Lynne Truss is a professional pedant. Her 2003 book Eats, Shoots and Leaves: The Zero Tolerance Approach to Punctuation sold 3 million copies worldwide. Truss has now followed up with a picture book for kids: Eats, Shoots and Leaves: Why commas really do make a difference. But should such a book be necessary at all?

Truss is avowedly fed up with poor teaching - or non-teaching - of punctuation, grammar and spelling in English schools. Her message is as relevant here as it is in Britain. Grammar and punctuation need to be taught well. It cannot be absorbed through the act of reading alone. Truss, in an interview in July with The Times Education Supplement, pithily summed up her frustration: "It's similar to music. You don't just pick up how to play the piano. I feel kids are being let down. In a communications age, knowing how to write is a life skill."

Formal grammar is not a usual part of most English courses in Queensland schools. This has been the case since the 1970s when it went out of fashion and creativity at all costs was the preferred approach. The results have been ruinous. Although it is encouraging that Queensland Education Minister Rod Welford indicated in March that state schools would put increased emphasis on reading, grammar and spelling from prep to Year 9, this will take time.

The problem lies with the way teachers are prepared. In one sense, teachers who have gone through training courses since the 1970s are not to blame. They have not been taught grammar during their school days or in teacher training institutions. They enter the classroom not knowing any. It is, however, their unavoidable responsibility to learn how to teach the structure of language.

The consequences of virtually no grammar instruction for three decades are plain to see. In September 2005, a study of 660 Defence Force Academy students - who had achieved a tertiary entrance rank of 80 per cent or better to gain admission - found that students presented with a poor level of expressive technical accuracy. ADFA associate dean of education Stephen Yeomans noted at the time: "What I particularly notice is improper sentence construction, inappropriate or no punctuation, lack of conjunctives, misuse of apostrophes, poor spelling and so on."

In February, 124 businesses polled by the Australian Association of Graduate Employers highlighted poor communication skills in prospective employees. The lack of grammar featured strongly. "The focus is now on the instantaneous. It's all about speed, it's quick responses and short messages and abbreviations and shortcuts. That's leading to people not knowing how to spell a long word, or writing in text message-speak rather than traditional, grammatically correct English," president Bill Reeves observed.
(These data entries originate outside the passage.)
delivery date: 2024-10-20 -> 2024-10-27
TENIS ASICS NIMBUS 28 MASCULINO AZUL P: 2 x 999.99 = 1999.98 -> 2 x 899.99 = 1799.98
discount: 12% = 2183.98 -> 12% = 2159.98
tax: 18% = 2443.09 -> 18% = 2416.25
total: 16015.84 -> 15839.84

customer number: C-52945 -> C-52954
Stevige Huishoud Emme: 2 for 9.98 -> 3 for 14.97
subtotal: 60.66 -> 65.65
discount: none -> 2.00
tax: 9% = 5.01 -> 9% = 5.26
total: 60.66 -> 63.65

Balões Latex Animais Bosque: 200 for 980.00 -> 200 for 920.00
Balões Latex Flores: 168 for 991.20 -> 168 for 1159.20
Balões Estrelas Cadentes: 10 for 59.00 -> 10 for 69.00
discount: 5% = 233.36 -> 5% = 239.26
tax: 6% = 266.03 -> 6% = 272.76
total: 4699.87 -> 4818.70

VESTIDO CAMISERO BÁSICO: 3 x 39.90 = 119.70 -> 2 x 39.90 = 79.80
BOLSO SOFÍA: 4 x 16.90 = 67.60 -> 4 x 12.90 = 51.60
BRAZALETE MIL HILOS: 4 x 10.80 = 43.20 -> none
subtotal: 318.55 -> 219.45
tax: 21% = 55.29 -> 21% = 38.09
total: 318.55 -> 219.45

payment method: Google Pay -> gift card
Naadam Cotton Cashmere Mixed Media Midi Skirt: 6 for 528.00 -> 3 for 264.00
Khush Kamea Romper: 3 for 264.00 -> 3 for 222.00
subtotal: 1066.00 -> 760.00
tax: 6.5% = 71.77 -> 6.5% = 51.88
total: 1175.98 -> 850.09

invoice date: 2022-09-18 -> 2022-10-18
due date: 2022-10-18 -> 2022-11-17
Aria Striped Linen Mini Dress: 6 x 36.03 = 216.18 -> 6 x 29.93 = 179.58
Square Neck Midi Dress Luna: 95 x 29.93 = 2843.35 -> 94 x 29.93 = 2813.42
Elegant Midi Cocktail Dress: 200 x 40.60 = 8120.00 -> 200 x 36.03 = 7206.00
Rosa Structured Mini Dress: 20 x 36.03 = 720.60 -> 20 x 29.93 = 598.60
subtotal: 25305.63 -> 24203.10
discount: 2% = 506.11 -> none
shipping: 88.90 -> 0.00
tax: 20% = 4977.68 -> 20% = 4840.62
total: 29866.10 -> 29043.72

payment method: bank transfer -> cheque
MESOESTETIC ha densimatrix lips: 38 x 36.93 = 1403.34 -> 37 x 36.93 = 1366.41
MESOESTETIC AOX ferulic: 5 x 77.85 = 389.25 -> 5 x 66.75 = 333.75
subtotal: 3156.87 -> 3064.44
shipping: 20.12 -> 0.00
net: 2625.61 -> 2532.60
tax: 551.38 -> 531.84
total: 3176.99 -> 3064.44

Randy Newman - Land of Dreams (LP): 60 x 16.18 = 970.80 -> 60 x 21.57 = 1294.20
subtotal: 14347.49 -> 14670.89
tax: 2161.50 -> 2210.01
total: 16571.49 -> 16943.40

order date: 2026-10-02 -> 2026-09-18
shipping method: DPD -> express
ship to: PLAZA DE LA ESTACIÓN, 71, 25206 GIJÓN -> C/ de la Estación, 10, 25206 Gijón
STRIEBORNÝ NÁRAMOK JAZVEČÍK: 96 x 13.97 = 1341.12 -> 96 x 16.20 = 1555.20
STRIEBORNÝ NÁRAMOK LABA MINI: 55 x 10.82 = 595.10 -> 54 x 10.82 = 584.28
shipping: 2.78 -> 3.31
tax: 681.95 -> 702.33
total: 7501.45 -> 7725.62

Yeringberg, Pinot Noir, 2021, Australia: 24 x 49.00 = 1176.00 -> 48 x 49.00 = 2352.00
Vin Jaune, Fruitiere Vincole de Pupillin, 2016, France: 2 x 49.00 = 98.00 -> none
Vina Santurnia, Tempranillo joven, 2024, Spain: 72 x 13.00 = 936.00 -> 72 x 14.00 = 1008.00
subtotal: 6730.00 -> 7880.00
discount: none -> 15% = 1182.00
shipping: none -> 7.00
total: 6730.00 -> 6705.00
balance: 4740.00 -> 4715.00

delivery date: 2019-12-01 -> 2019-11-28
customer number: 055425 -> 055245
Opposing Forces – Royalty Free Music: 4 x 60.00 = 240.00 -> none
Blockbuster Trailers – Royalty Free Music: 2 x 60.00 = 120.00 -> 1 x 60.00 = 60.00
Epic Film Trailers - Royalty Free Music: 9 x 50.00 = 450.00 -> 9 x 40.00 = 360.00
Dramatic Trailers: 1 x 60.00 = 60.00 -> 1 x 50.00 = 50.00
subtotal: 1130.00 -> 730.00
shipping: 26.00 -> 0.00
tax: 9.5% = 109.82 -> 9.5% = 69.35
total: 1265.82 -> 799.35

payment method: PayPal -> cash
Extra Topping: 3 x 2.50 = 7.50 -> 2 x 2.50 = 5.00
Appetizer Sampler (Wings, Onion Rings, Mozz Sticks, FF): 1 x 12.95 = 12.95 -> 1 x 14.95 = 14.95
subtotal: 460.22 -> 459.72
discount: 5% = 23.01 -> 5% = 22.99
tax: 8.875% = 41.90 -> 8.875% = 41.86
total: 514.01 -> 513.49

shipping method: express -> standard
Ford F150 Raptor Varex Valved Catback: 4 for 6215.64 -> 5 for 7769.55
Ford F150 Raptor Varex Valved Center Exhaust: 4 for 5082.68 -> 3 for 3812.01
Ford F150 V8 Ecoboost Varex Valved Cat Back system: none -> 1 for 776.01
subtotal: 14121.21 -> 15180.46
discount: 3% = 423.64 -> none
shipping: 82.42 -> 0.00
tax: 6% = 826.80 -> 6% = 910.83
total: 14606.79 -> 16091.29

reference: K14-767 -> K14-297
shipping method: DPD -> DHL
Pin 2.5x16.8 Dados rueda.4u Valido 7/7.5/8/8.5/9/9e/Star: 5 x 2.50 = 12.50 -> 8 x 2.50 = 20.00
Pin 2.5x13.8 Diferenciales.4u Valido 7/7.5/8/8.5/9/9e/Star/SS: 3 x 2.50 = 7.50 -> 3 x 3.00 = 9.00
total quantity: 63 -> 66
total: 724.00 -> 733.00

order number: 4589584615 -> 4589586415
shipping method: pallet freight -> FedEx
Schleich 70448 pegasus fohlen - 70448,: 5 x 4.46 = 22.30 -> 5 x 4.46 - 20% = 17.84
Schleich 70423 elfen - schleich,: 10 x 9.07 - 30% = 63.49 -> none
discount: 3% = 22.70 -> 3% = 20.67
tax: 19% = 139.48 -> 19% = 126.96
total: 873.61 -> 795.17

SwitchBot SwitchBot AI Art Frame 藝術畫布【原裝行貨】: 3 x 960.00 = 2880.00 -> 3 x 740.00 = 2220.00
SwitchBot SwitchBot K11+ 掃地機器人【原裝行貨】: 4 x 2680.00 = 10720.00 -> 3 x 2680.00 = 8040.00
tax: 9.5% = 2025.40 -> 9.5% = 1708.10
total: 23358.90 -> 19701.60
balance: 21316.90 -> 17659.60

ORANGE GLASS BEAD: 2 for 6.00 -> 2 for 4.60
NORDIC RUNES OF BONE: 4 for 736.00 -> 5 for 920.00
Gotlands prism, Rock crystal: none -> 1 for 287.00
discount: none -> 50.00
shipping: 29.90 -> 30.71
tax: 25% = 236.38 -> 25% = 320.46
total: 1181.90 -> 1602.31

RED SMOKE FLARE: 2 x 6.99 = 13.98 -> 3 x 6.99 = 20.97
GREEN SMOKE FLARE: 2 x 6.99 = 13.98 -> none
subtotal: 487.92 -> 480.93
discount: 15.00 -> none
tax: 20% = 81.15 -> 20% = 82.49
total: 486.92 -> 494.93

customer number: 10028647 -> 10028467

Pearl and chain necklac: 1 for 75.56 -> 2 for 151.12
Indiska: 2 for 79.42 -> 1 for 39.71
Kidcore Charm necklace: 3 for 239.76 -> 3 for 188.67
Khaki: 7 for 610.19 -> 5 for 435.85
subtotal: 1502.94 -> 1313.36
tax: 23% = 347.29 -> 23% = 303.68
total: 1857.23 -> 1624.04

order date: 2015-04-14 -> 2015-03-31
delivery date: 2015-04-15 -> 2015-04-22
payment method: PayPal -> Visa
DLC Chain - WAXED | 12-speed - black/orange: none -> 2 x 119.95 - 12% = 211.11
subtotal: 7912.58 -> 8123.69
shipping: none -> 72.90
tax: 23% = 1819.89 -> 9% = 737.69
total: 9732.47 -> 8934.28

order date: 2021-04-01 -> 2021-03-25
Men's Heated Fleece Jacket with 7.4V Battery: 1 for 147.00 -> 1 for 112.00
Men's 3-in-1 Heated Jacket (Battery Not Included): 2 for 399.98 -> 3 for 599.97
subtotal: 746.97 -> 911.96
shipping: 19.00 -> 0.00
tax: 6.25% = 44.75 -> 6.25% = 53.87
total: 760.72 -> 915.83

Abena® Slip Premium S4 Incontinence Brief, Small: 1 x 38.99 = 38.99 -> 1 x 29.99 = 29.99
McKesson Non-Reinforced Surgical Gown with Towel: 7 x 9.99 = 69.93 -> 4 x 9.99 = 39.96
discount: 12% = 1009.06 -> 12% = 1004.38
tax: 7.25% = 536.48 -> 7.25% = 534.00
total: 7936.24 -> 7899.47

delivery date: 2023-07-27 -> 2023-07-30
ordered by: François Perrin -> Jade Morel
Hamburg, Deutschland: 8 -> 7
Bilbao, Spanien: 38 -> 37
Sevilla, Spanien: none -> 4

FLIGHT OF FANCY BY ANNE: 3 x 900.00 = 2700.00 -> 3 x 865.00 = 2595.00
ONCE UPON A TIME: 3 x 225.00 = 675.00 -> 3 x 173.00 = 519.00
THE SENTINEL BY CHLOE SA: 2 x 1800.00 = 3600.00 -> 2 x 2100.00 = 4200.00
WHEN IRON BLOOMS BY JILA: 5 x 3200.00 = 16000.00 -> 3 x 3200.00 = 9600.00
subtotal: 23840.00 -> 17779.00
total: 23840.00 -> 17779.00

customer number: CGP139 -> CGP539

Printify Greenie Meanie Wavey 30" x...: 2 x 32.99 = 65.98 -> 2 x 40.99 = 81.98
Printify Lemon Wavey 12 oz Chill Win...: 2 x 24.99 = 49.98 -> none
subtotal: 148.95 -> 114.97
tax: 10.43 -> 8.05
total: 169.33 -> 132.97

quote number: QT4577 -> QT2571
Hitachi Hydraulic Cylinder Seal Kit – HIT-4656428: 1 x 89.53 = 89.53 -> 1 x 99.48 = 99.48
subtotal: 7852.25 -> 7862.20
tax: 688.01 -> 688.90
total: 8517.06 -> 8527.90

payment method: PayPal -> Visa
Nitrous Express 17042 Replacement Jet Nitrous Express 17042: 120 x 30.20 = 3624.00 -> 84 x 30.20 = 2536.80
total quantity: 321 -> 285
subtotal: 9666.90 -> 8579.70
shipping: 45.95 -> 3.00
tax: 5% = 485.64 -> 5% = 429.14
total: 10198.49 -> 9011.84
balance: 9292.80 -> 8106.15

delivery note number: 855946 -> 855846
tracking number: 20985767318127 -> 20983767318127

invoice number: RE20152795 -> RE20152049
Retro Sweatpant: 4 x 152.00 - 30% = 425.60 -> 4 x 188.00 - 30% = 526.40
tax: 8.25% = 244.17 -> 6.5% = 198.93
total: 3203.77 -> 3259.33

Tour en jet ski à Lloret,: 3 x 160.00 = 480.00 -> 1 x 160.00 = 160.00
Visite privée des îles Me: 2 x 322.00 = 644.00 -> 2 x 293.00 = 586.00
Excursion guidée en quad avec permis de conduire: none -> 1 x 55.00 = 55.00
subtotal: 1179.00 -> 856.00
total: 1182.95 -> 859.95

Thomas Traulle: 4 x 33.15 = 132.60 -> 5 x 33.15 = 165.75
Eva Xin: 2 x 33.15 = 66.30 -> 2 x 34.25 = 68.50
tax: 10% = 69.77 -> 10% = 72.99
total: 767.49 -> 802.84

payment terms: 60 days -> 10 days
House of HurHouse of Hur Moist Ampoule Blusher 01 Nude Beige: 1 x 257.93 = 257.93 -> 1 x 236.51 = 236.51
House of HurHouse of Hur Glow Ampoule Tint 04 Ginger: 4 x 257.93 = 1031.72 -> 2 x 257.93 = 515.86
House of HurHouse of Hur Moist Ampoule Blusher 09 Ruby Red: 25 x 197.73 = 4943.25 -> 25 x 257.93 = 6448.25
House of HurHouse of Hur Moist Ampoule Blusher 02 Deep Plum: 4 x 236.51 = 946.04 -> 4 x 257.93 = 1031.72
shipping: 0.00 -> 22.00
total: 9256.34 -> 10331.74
This is mirrored in Queensland. In May, Commerce Queensland president Beatrice Booth drew attention to employer dissatisfaction with the quality of young employees' English skills. "There are no remedial programs for young people at that age, yet we have a plethora of young people who can't spell, comprehend what they're reading or write a proper sentence," Ms Booth said.

Identifying the problem is relatively easy. There is enough research showing that spelling, grammar and punctuation are in decline in Australian children. To attempt to stem this, Premier Peter Beattie recently announced that children who struggled with English skills would be given up to 15 hours, at a cost of $1000 each, of one-on-one instruction. The students concerned are in the bottom 10 per cent of Year 5 and 7 - about 11,200 children.

In February, the Productivity Commission's report into government services found that one in five Queensland Year 5 students was not a competent reader. Knowing about the extent of poor language skills is one thing, knowing how to successfully manage it is more problematical. One thing is clear. Grammar teaching has to undergo a major rethink. Any student who learns a language other than English learns grammar so why is English any different? Because grammar is not a central part of English teaching in a majority of classrooms, children who are not taught it are being disenfranchised in their communicative skills.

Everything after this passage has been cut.